Stored data entries
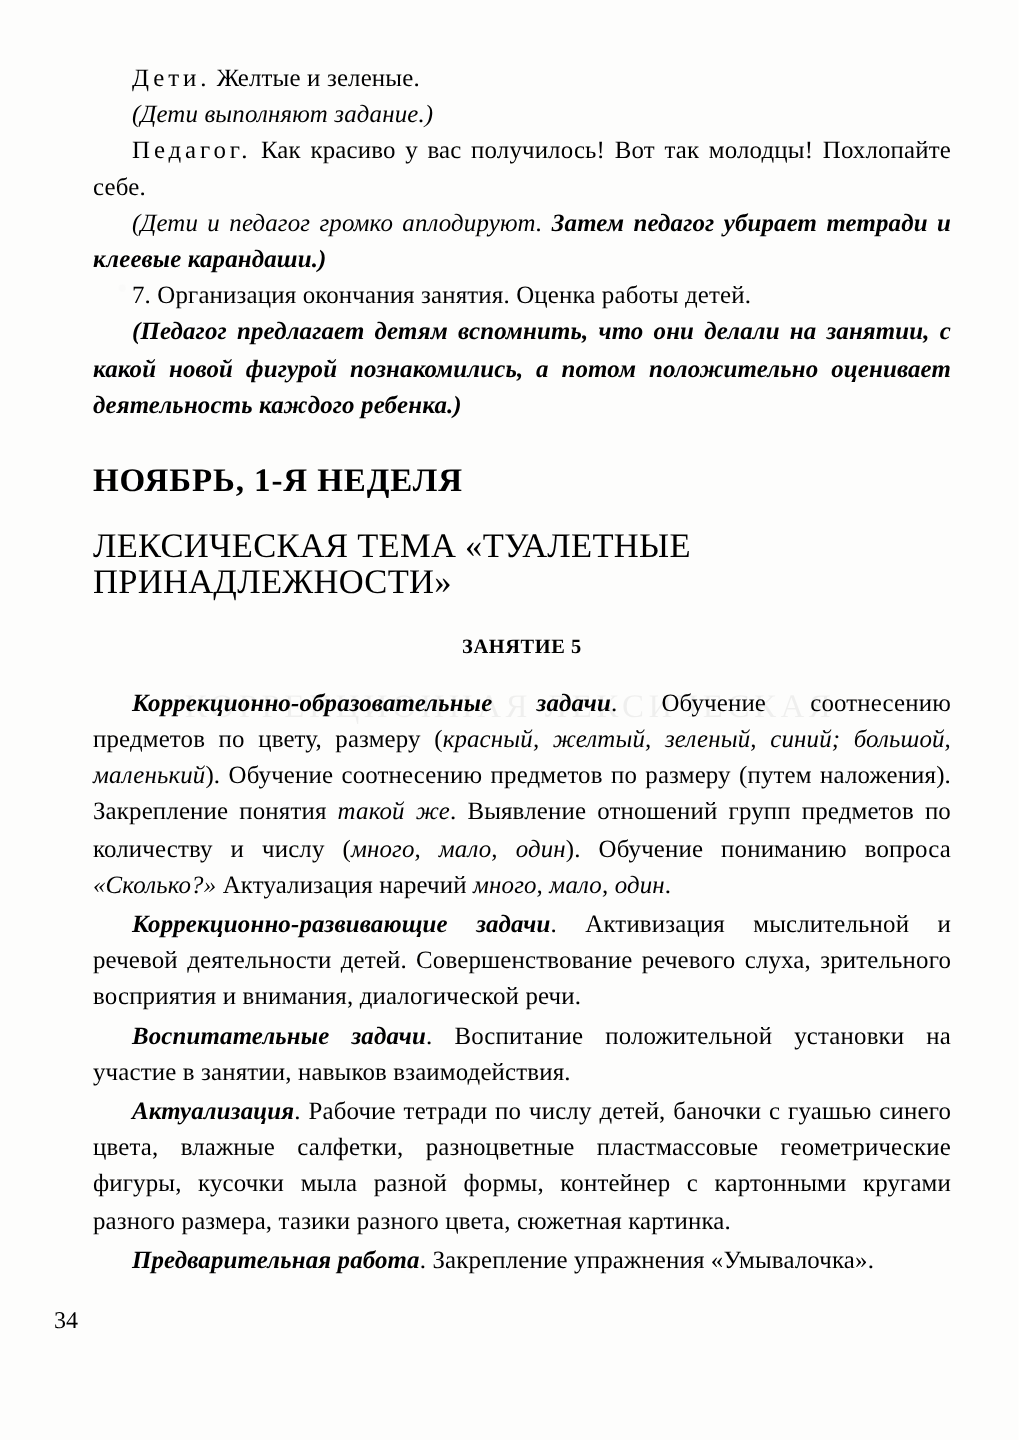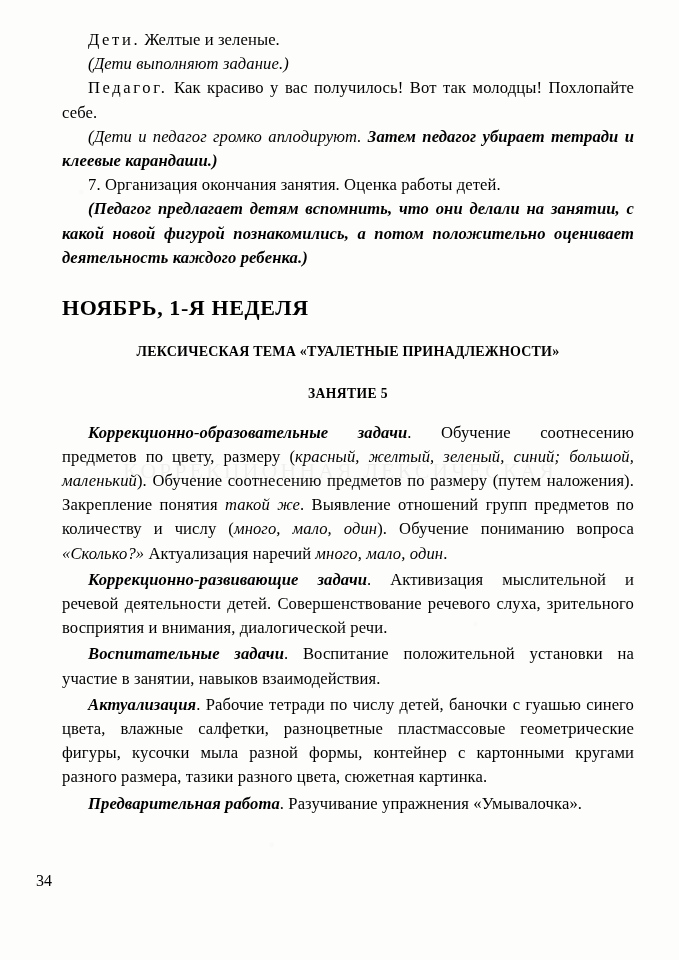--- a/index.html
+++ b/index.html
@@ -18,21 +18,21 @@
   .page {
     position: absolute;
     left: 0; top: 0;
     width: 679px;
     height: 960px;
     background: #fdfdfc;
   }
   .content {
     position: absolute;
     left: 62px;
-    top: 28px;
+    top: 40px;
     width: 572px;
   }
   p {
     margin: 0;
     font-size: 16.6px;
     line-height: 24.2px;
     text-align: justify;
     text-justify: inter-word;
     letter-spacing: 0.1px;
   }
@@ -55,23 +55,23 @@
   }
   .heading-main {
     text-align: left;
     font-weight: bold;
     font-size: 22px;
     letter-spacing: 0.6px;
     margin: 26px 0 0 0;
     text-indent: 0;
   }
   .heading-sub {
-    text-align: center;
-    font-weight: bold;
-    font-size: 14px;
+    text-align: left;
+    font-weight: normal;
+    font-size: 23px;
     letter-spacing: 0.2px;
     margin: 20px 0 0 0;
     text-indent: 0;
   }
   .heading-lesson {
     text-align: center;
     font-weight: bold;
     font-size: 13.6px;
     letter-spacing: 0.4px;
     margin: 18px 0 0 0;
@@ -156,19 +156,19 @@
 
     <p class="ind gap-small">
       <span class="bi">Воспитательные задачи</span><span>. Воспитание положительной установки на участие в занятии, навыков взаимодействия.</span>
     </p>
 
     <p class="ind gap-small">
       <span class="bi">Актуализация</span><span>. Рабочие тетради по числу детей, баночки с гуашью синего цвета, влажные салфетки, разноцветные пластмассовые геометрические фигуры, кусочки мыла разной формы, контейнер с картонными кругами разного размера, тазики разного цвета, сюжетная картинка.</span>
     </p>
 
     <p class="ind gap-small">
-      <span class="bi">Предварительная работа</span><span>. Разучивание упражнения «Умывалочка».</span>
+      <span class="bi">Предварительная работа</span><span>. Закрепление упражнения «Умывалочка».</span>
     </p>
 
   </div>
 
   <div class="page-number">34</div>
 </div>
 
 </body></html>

EXERCISE INSTRUCTIONS: Leave the pictures out and print the records above exactly as they stand.

THE ANSWER:
--- a/index.html
+++ b/index.html
@@ -18,21 +18,21 @@
   .page {
     position: absolute;
     left: 0; top: 0;
     width: 679px;
     height: 960px;
     background: #fdfdfc;
   }
   .content {
     position: absolute;
     left: 62px;
-    top: 28px;
+    top: 40px;
     width: 572px;
   }
   p {
     margin: 0;
     font-size: 16.6px;
     line-height: 24.2px;
     text-align: justify;
     text-justify: inter-word;
     letter-spacing: 0.1px;
   }
@@ -55,23 +55,23 @@
   }
   .heading-main {
     text-align: left;
     font-weight: bold;
     font-size: 22px;
     letter-spacing: 0.6px;
     margin: 26px 0 0 0;
     text-indent: 0;
   }
   .heading-sub {
-    text-align: center;
-    font-weight: bold;
-    font-size: 14px;
+    text-align: left;
+    font-weight: normal;
+    font-size: 23px;
     letter-spacing: 0.2px;
     margin: 20px 0 0 0;
     text-indent: 0;
   }
   .heading-lesson {
     text-align: center;
     font-weight: bold;
     font-size: 13.6px;
     letter-spacing: 0.4px;
     margin: 18px 0 0 0;
@@ -156,19 +156,19 @@
 
     <p class="ind gap-small">
       <span class="bi">Воспитательные задачи</span><span>. Воспитание положительной установки на участие в занятии, навыков взаимодействия.</span>
     </p>
 
     <p class="ind gap-small">
       <span class="bi">Актуализация</span><span>. Рабочие тетради по числу детей, баночки с гуашью синего цвета, влажные салфетки, разноцветные пластмассовые геометрические фигуры, кусочки мыла разной формы, контейнер с картонными кругами разного размера, тазики разного цвета, сюжетная картинка.</span>
     </p>
 
     <p class="ind gap-small">
-      <span class="bi">Предварительная работа</span><span>. Разучивание упражнения «Умывалочка».</span>
+      <span class="bi">Предварительная работа</span><span>. Закрепление упражнения «Умывалочка».</span>
     </p>
 
   </div>
 
   <div class="page-number">34</div>
 </div>
 
 </body></html>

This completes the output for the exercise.